Ed Husain, in his book The Islamist, describes his personal flaws. How at the age of sixteen, he, had become an Islamic fundamentalist, much to the horror of his devout Muslim parents. He had joined those who played politics with Islam, knowing how to use religion to manipulate the emotions of its followers to sympathise with terrorism and the setting up of an imaginary Islamic state.
The values of tolerance, respect and compromise had had no meaning for him. He had wanted to destroy the Western democratic world.
He had joined with others to do their best to whip up fear amongst Muslims. They disrupted peaceful religious meetings, and verbally abused those who resisted them. He had been hooked into a desire for power and dominance. This had become a major flaw in his character.

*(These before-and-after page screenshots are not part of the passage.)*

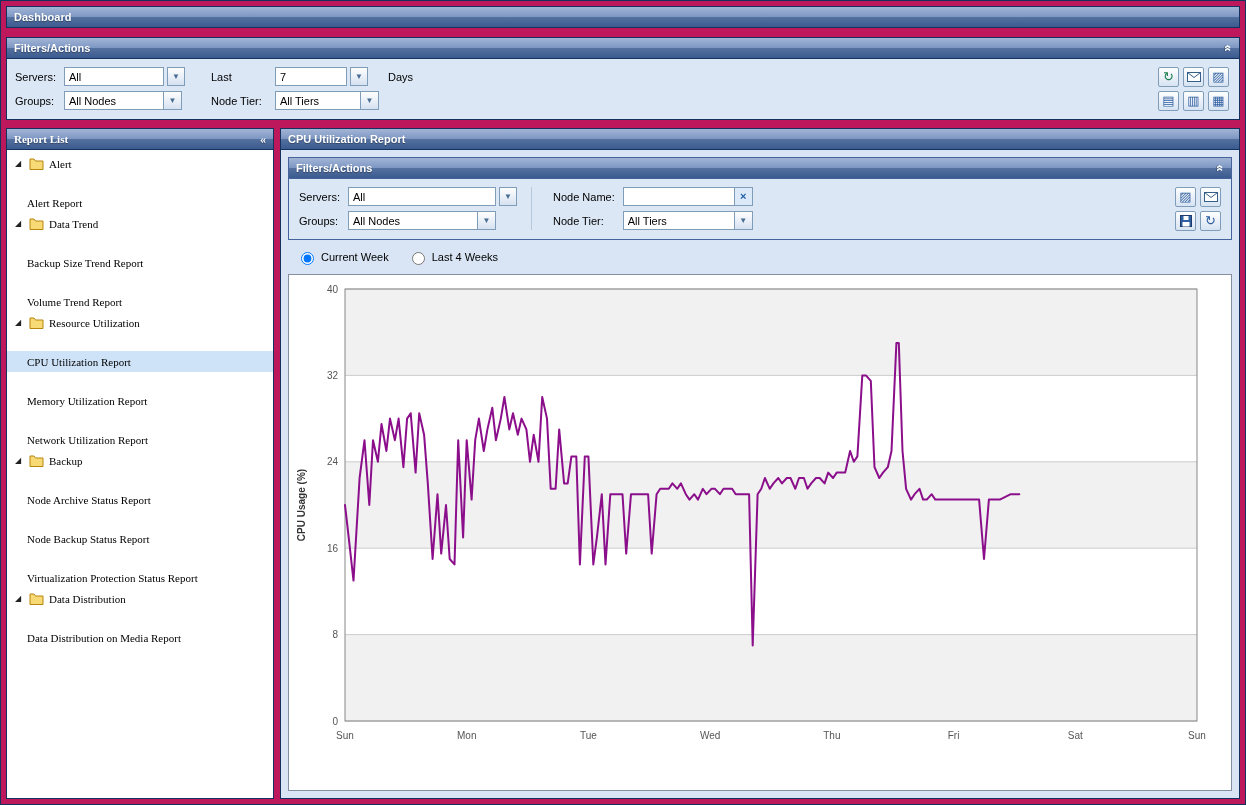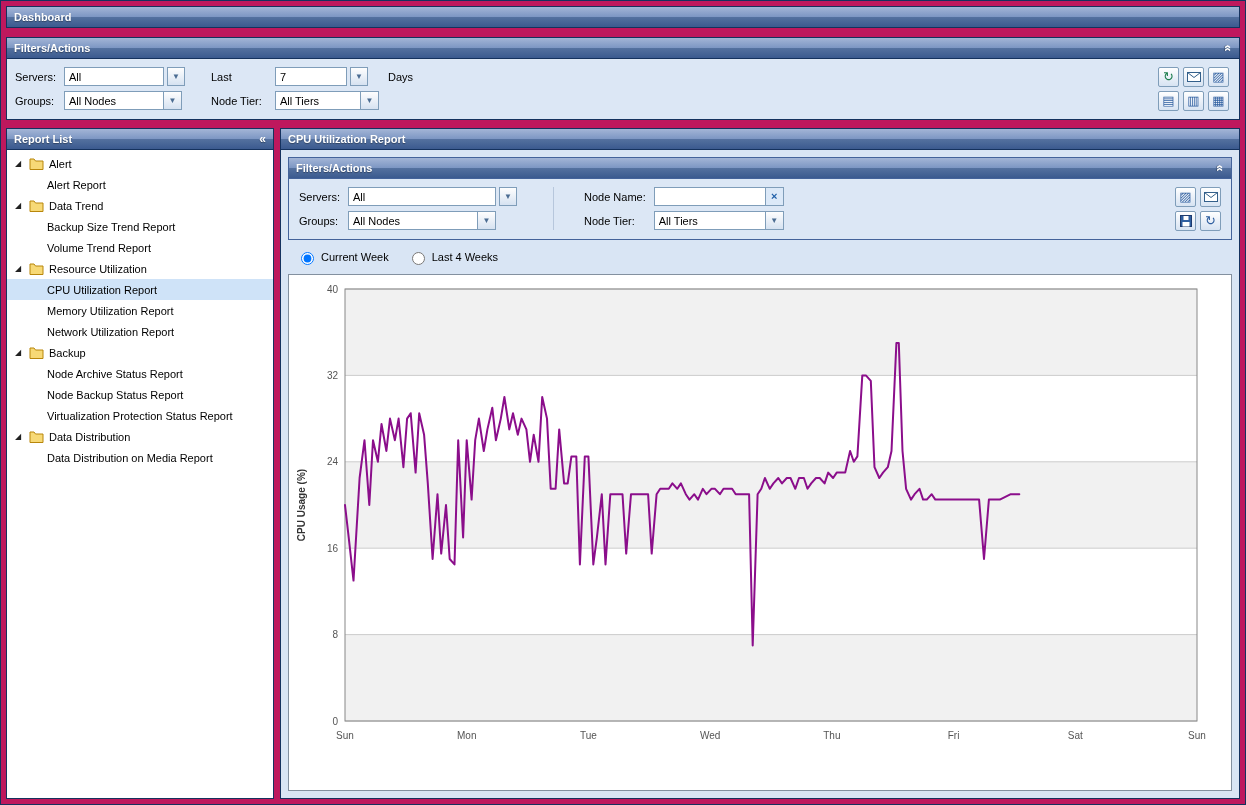"Report List" .sidepanel { font-family: none -> Liberation Serif, serif }
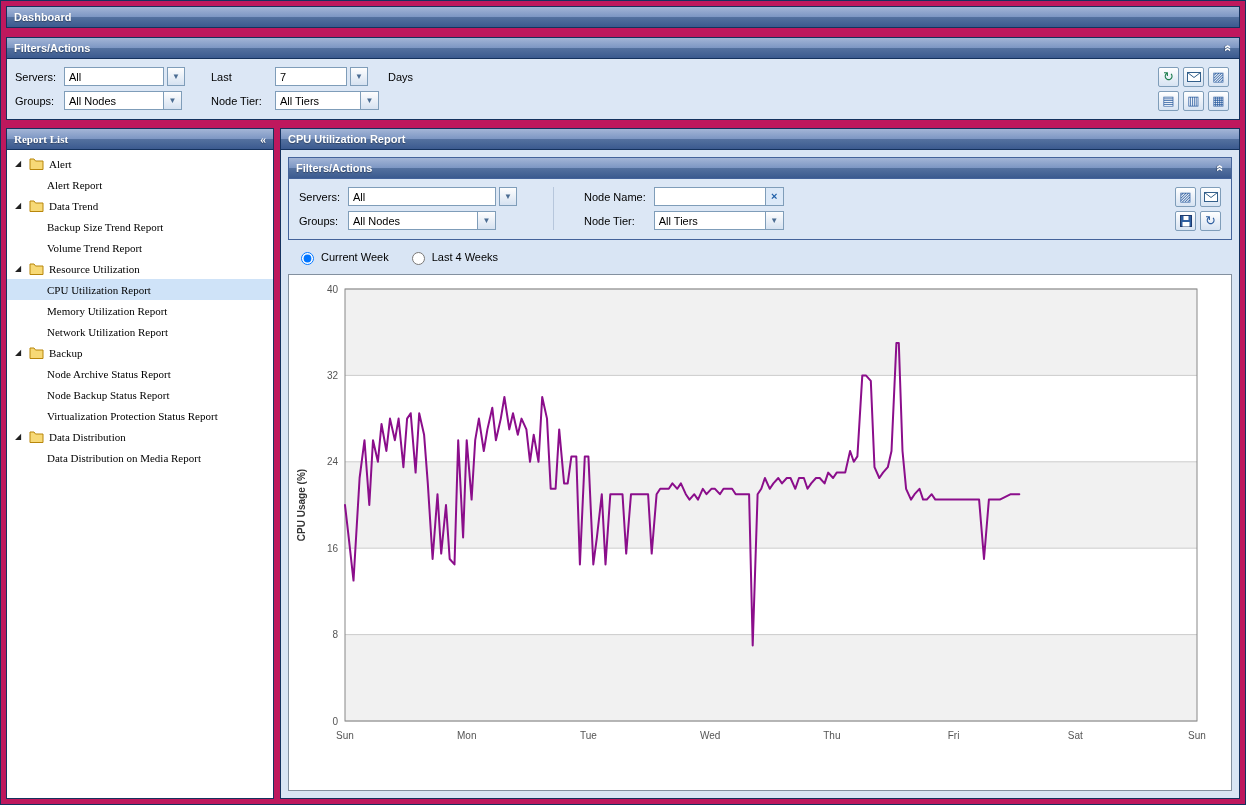"Alert Report" .tree-row.leaf { margin-top: none -> 18px; padding-left: 40px -> 20px }
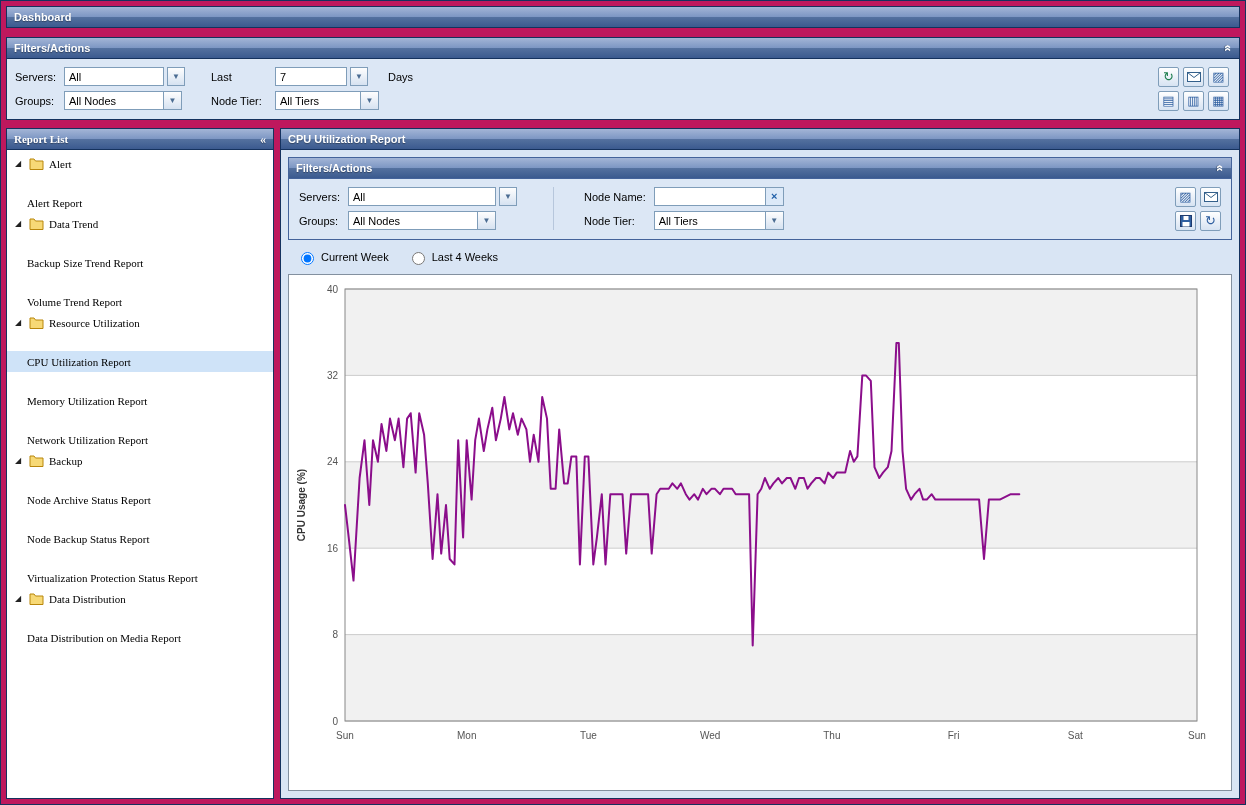"Node Name:" .group2 { margin-left: 36px -> 14px; padding-left: 30px -> 21px }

However, as he grew older he began to examine what he had got himself into. He began to question his motives and was to become ruthlessly honest regarding the errors into which he had fallen. As a result, he recovered his faith and mind and broke away from the fanatics.
Denial of our personal flaws
We may not be drawn into international terrorism, but are we always willing, like Husain, to own up to our own failings? Most of us are not fanatics but do we each have our own flaws? We know it is all too easy to try to deny any personal criticisms that come our way. No one finds it comfortable to acknowledge shortcomings in their makeup. However, when we do notice feelings of resentment, guilt, or hurt in our dealings with others, we might start to wonder if we are at fault.
Why don’t you … Yes but
We can imagine someone saying `It never works’ when trying to mend a minor fault within the home. Others start to present solutions, each starting with the words `Why don’t you…’ To each of these the person objects with a `Yes, but…’ rejecting each suggestion with some plausible reason until they all give up.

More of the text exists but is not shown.